Sadly, there is no law we can pass to change what our eye sees when an African-American is walking toward us on the street at night, nor can any law change what he sees when walking toward us.  We can, however, push for every law that prevents whatever assumptions or fears we may carry around with us from turning into legalized injustice.  And we have the chance to push for one such law right now.  Five days ago, the California State Senate passed AB 953, a bill that would require police officers for the next five years to report basic information from all law enforcement stops, including the officers’ perception of the race of the person they’ve stopped.  The data will then be analyzed by a new advisory board that will include social scientists, law enforcement representatives, human and civil rights groups, clergy, and government – and together, they will be able to make policy recommendations to address any findings of racial profiling.

Seems logical enough, right?  The bill accuses nobody of anything.  It just says, “Let’s find out the facts about racial profiling in our state, so our actions will be based on data, not conjecture.”  Pretty hard to argue with that – which is why 67% of Californians support the measure.  But it’s now up to Governor Brown to decide if he’ll sign it, and our Reform CA coalition’s meetings with the governor’s staff suggest that getting his signature is a 50-50 proposition at best.
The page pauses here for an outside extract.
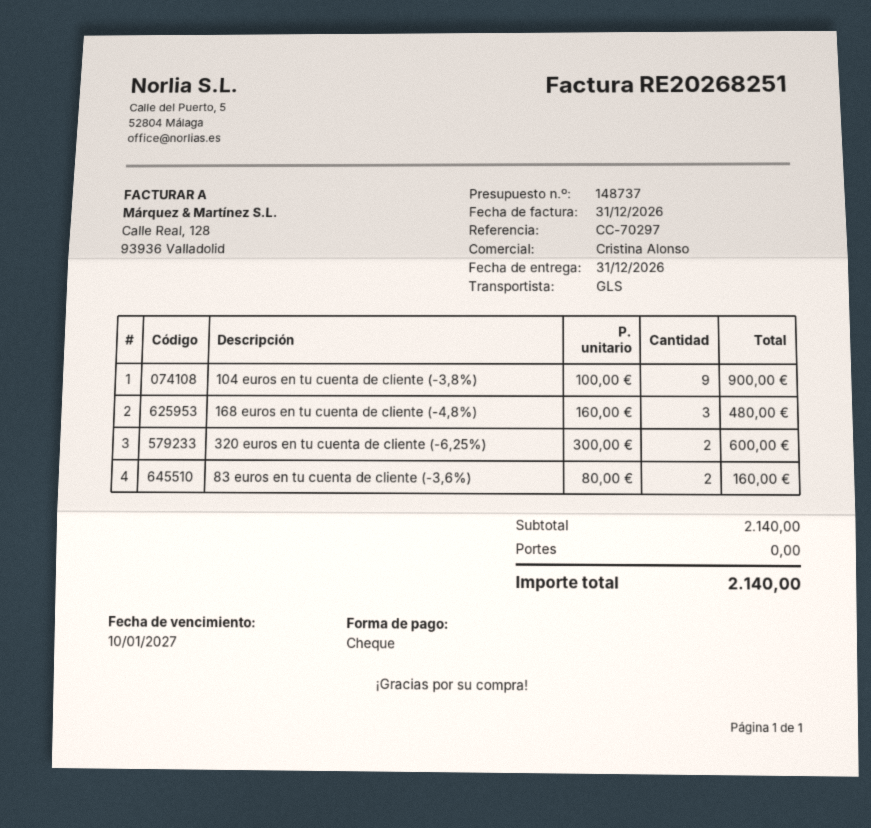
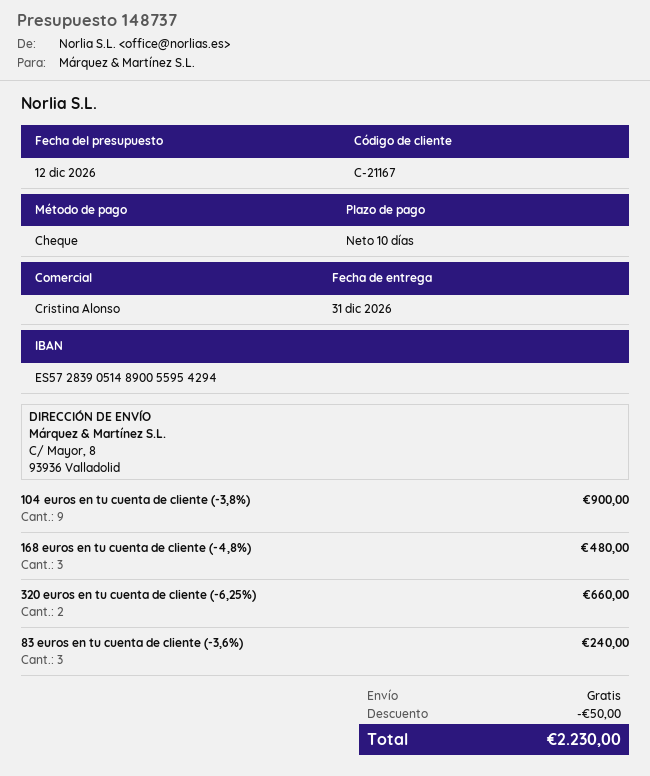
320 euros en tu cuenta de cliente (-6,25%): 2 for 600.00 -> 2 for 660.00
83 euros en tu cuenta de cliente (-3,6%): 2 for 160.00 -> 3 for 240.00
discount: none -> 50.00
total: 2140.00 -> 2230.00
So you know what comes next… and so does the governor.  Two years ago, our congregation, along with our Reform CA partners, crashed the governor’s phone lines with more than a thousand calls urging him to sign the TRUST Act, which he had vetoed the year before.  With your help, we got it signed.  And let me tell you one thing we’ve learned from the governor’s staff… he knows who crashed his phones last time, and he’ll know who you are when you call this time.  Tonight, before the breadcrumbs from our Tashlich service wash away into the ocean, you will receive an email message with simple instructions for contacting the governor.  We have a real chance here to change the outcome.  Please… for the sake of justice… for the sake of making this day about more than words… let’s blitz those phones one more time.

An ancient midrash tells us that the shofar’s cry, which we are about to hear, is supposed to remind us of the crying of Sarah, the first Jewish mom, who wept when she heard about Abraham taking leave of his senses and binding their son Isaac for sacrifice.  Of course, she wept only because she feared her son would die.  The loved ones of Eric Garner, John Crawford, Michael Brown, Tamir Rice, Walter Scott,  Freddie Gray and Sam DuBose were not so fortunate.  Nor were the loved ones of the nine souls killed while studying Bible together in Charleston.  But let this awful year of bloodshed not confuse us.  Every mom of every black child is Sarah… crying the shofar’s cry, fearful that her child will die.

This is our story.  Our mission.  Our fight.  We have not become “just white.”  Let the shofar cry.  And let our souls hear as they have never heard before.